# Google ads vs t-shirt sales on same site



## spiralcat (Nov 17, 2008)

Does anyone have Google ads on their t-shirt selling site. Is it a viable side income for you? Right now Google ads make more money for me by a factor of 7 to 1.


----------



## splathead (Dec 4, 2005)

I guess it would depend on what your main focus is; Building a brand or being an advertising platform. Not saying one is better or worse than the other.

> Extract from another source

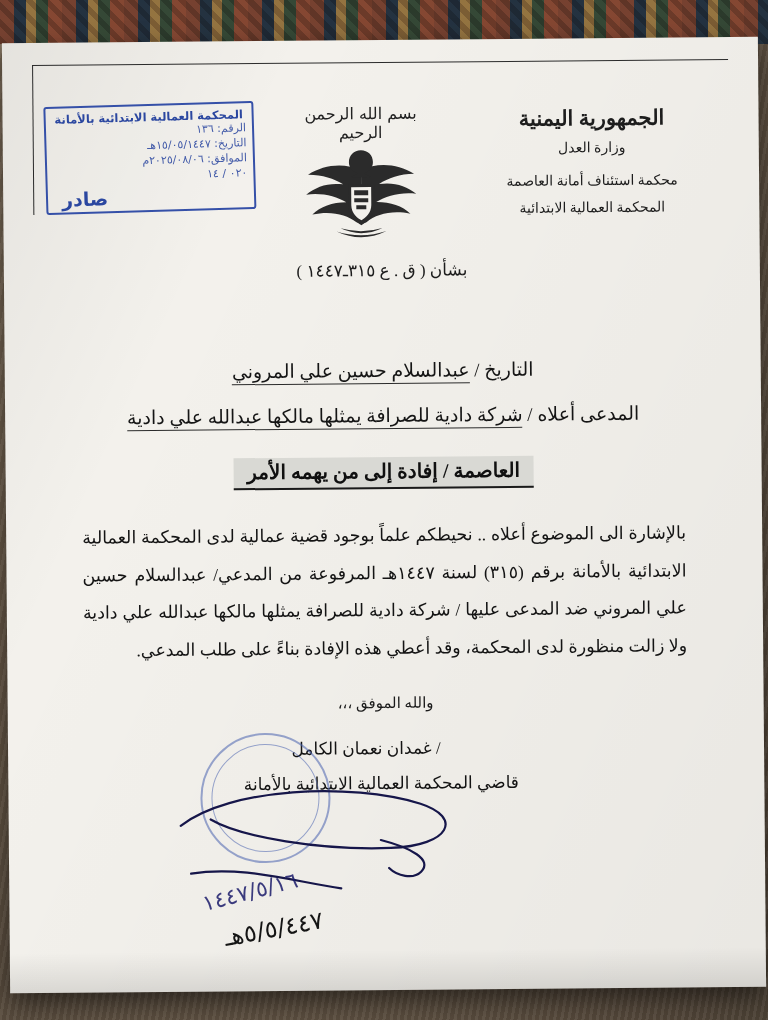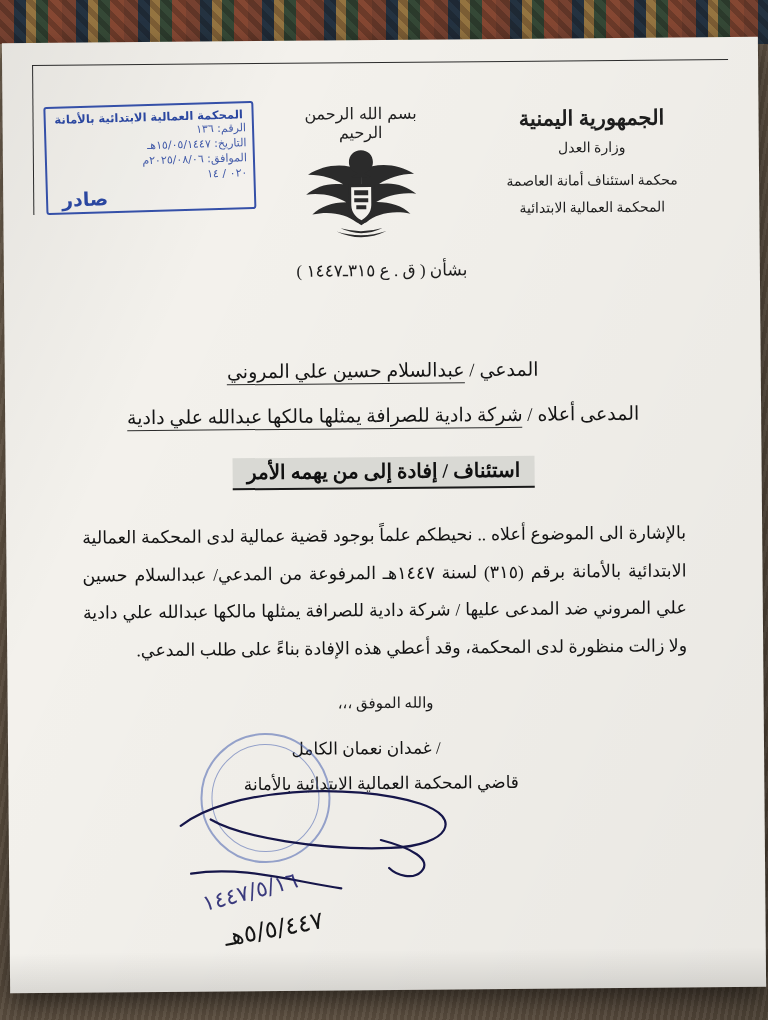"المدعي /" span { text: المدعي -> التاريخ }
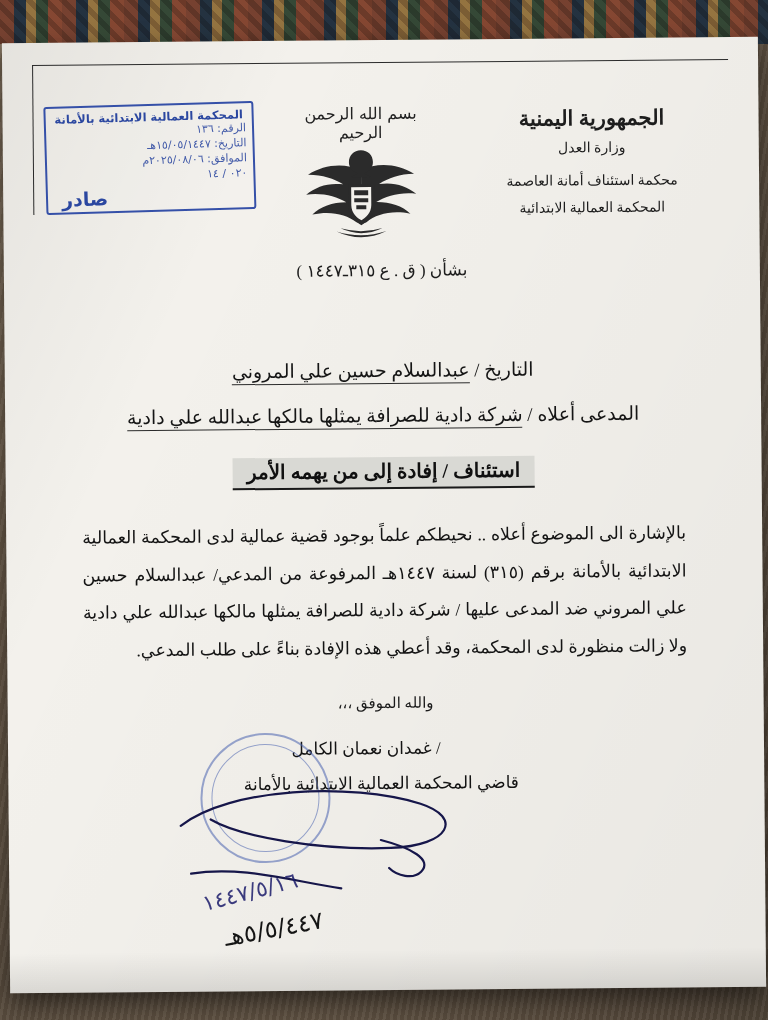"استئناف /" span { text: استئناف -> العاصمة }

Because the google ads list competitors, you lose shirt sales. Are you able to tell what sites your visitors are clicking to and if those sites compete with you?


----------



## Rodney (Nov 3, 2004)

You can also read more opinions on this here: adsense related topics at T-Shirt Forums


----------



## rainbrunn5 (Oct 20, 2008)

i would generally say that there should be no google ads if you wanna sell your own product. in your case it means your compatitors got the better offer. maybe work on that part first. if that does not work, stop to sell your shirts and enjoy to make money without work and do something else  i guess you tried to remove the google ads and your sales did not went up.


----------



## jkruse (Oct 10, 2008)

If you have an online store it looks unprofessional to have ads for other companies.


----------



## xingles (Nov 30, 2008)

google spend me a lots of money. t-shirtforums this forum is our client base, our customer mostly is this group. I thought that has the value .


----------